- [What is expected]: Search the records for "direction". Copy every line where it appears.

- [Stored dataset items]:
────────

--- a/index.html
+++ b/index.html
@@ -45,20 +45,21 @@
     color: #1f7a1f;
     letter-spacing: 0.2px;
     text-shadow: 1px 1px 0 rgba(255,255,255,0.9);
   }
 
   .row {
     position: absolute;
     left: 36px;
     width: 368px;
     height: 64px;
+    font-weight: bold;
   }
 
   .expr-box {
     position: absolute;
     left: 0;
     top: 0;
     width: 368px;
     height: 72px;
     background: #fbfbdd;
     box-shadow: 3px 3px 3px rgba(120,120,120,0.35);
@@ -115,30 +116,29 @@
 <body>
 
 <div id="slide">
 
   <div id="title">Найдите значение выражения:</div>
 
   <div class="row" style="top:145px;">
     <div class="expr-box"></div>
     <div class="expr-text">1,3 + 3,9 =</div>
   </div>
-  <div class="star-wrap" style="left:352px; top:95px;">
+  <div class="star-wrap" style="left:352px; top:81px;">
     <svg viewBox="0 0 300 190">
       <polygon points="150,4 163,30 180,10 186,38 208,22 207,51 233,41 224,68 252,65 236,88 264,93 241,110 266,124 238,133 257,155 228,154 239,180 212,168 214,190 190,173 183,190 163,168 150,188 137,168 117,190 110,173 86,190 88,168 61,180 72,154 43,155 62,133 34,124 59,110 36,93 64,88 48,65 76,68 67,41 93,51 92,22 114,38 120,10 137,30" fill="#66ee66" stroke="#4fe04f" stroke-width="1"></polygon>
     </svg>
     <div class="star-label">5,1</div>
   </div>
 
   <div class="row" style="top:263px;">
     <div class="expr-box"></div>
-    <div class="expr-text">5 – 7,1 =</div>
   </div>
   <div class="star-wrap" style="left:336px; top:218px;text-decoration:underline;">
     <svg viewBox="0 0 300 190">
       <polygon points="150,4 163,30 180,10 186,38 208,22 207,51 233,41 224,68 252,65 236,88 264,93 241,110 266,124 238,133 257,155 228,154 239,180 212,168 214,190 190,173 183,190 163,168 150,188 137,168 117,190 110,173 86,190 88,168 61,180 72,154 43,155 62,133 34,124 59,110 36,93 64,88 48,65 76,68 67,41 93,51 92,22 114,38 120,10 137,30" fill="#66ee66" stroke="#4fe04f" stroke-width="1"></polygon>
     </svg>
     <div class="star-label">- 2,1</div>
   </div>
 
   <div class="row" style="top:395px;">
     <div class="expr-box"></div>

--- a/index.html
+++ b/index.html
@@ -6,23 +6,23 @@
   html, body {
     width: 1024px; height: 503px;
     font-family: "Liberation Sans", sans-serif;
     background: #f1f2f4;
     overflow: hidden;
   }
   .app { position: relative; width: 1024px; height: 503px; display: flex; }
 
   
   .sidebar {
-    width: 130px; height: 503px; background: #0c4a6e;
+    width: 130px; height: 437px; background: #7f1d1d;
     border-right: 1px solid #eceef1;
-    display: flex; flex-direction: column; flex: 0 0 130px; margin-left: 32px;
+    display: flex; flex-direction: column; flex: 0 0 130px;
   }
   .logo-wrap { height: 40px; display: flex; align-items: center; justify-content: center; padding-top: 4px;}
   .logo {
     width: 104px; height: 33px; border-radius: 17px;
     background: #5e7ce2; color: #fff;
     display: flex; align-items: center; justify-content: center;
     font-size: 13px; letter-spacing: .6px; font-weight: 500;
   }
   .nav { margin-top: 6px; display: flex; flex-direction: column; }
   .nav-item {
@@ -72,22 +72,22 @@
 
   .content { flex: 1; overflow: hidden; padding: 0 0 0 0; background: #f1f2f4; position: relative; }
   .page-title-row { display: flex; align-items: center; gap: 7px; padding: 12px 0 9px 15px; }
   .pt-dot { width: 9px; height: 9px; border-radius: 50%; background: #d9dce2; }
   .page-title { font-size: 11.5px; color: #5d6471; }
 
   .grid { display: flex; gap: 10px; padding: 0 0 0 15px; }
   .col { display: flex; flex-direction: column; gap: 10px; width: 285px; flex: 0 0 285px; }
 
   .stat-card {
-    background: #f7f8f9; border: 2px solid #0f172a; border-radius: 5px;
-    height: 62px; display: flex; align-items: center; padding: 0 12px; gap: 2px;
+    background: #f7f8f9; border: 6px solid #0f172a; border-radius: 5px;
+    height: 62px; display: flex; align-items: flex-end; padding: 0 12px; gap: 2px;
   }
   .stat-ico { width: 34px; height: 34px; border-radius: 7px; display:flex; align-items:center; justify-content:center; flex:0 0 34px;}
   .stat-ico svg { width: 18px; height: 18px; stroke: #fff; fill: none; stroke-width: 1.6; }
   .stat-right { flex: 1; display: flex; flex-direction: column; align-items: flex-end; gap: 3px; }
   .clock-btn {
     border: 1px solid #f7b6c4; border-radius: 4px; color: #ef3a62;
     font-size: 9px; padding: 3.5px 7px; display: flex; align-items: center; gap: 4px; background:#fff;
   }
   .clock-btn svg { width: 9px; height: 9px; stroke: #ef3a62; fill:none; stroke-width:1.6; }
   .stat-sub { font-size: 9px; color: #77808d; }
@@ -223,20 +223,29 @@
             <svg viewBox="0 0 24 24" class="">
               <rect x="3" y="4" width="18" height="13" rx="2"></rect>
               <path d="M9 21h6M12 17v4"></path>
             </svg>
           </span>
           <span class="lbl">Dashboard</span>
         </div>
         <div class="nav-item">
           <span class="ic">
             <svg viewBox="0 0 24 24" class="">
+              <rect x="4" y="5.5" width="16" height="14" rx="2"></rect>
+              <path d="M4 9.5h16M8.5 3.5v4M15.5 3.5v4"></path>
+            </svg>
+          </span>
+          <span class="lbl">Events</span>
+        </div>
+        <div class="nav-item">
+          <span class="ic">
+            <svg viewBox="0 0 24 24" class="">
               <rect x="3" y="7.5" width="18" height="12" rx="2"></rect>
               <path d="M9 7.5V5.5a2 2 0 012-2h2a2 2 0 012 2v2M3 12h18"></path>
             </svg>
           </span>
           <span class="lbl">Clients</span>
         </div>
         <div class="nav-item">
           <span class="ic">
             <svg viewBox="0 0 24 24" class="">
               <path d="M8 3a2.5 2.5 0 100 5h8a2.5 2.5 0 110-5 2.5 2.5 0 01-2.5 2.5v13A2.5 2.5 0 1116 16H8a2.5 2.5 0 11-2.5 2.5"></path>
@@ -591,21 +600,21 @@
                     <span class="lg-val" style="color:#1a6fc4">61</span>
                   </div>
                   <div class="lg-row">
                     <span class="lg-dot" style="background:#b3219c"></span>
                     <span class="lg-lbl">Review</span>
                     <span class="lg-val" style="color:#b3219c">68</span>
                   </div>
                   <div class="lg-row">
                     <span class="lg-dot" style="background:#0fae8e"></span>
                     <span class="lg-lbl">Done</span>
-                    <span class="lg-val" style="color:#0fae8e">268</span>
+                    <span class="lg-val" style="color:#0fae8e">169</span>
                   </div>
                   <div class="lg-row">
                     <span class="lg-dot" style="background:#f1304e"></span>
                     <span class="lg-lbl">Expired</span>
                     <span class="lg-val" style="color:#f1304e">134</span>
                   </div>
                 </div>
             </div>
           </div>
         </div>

────────

- [Response for this exercise]:
-    display: flex; flex-direction: column; flex: 0 0 130px; margin-left: 32px;
+    display: flex; flex-direction: column; flex: 0 0 130px;
   .nav { margin-top: 6px; display: flex; flex-direction: column; }
   .col { display: flex; flex-direction: column; gap: 10px; width: 285px; flex: 0 0 285px; }
   .stat-right { flex: 1; display: flex; flex-direction: column; align-items: flex-end; gap: 3px; }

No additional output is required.